WORK INSTRUCTIONS:
Copy each entry precisely as written, and do not carry over the pictures.

BEGIN

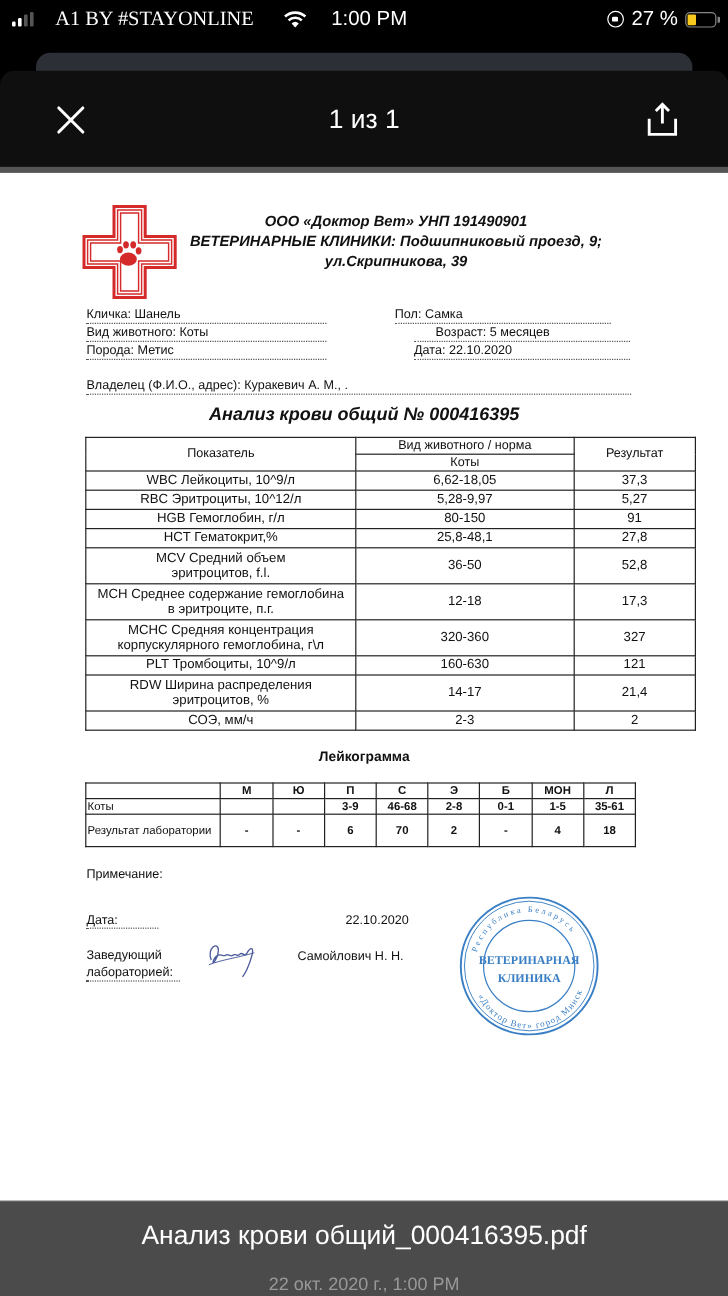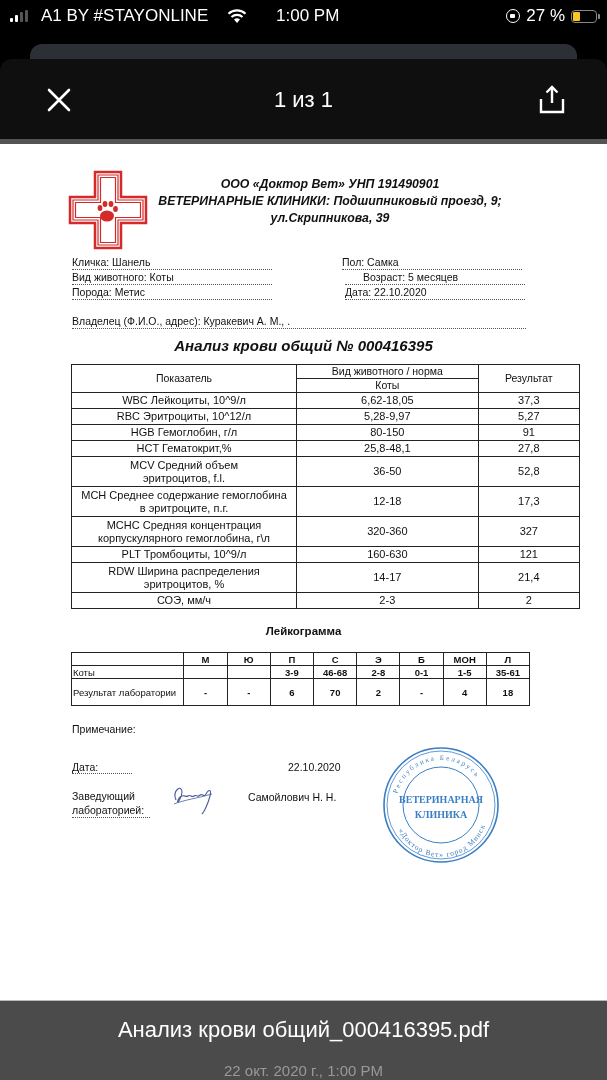--- a/index.html
+++ b/index.html
@@ -8,7 +8,7 @@
 
   
   .status-bar { position: absolute; top: 0; left: 0; width: 607px; height: 36px; color: #fff; font-size: 17px; }
-  .sb-left { position: absolute; left: 10px; top: 6px; display: flex; align-items: center; gap: 13px; }
+  .sb-left { position: absolute; left: 10px; top: 6px; display: flex; align-items: center; gap: 18px; font-family: Liberation Serif, serif; }
   .signal { display: flex; align-items: flex-end; gap: 2px; height: 12px; }
   .signal span { width: 3px; background: #fff; display: block; border-radius: 1px; }
   .signal span.dim { background: #555; }

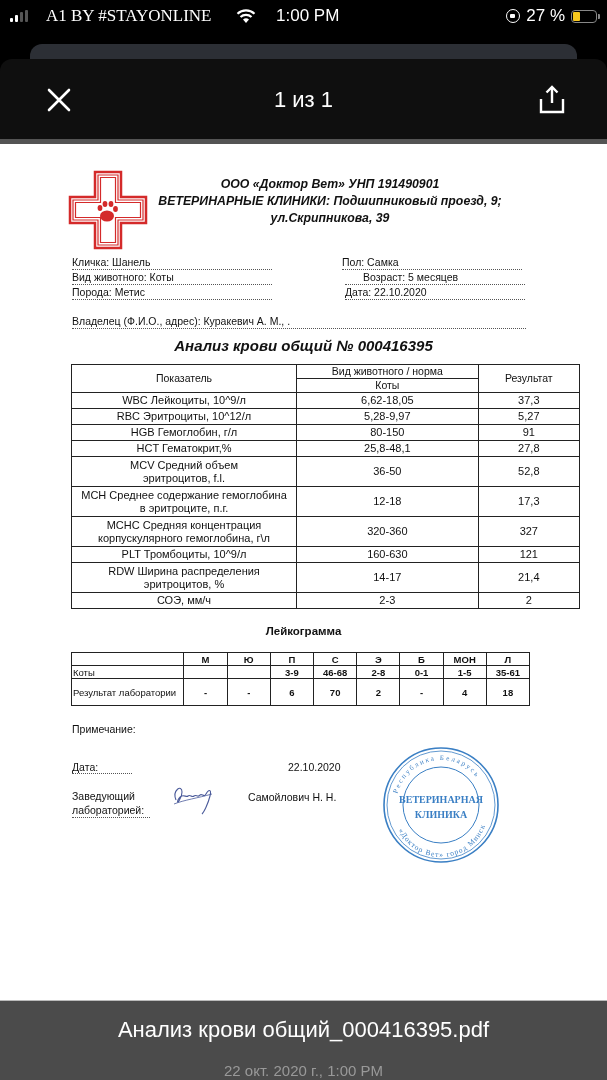--- a/index.html
+++ b/index.html
@@ -128,7 +128,7 @@
   <div class="field" style="left:72px; top:112px; width:200px;">Кличка: Шанель</div>
   <div class="field" style="left:72px; top:127px; width:200px;">Вид животного: Коты</div>
   <div class="field" style="left:72px; top:142px; width:200px;">Порода: Метис</div>
-  <div class="field" style="left:342px; top:112px; width:180px;">Пол: Самка</div>
+  <div class="field" style="left:329px; top:112px; width:180px;">Пол: Самка</div>
   <div class="field" style="left:345px; top:127px; width:180px;padding-left:18px;">Возраст: 5 месяцев</div>
   <div class="field" style="left:345px; top:142px; width:180px;">Дата: 22.10.2020</div>
   <div class="field" style="left:72px; top:171px; width:454px;">Владелец (Ф.И.О., адрес): Куракевич А. М., .</div>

END

OUTPUT FOR THIS TASK:
--- a/index.html
+++ b/index.html
@@ -8,7 +8,7 @@
 
   
   .status-bar { position: absolute; top: 0; left: 0; width: 607px; height: 36px; color: #fff; font-size: 17px; }
-  .sb-left { position: absolute; left: 10px; top: 6px; display: flex; align-items: center; gap: 13px; }
+  .sb-left { position: absolute; left: 10px; top: 6px; display: flex; align-items: center; gap: 18px; font-family: Liberation Serif, serif; }
   .signal { display: flex; align-items: flex-end; gap: 2px; height: 12px; }
   .signal span { width: 3px; background: #fff; display: block; border-radius: 1px; }
   .signal span.dim { background: #555; }

--- a/index.html
+++ b/index.html
@@ -128,7 +128,7 @@
   <div class="field" style="left:72px; top:112px; width:200px;">Кличка: Шанель</div>
   <div class="field" style="left:72px; top:127px; width:200px;">Вид животного: Коты</div>
   <div class="field" style="left:72px; top:142px; width:200px;">Порода: Метис</div>
-  <div class="field" style="left:342px; top:112px; width:180px;">Пол: Самка</div>
+  <div class="field" style="left:329px; top:112px; width:180px;">Пол: Самка</div>
   <div class="field" style="left:345px; top:127px; width:180px;padding-left:18px;">Возраст: 5 месяцев</div>
   <div class="field" style="left:345px; top:142px; width:180px;">Дата: 22.10.2020</div>
   <div class="field" style="left:72px; top:171px; width:454px;">Владелец (Ф.И.О., адрес): Куракевич А. М., .</div>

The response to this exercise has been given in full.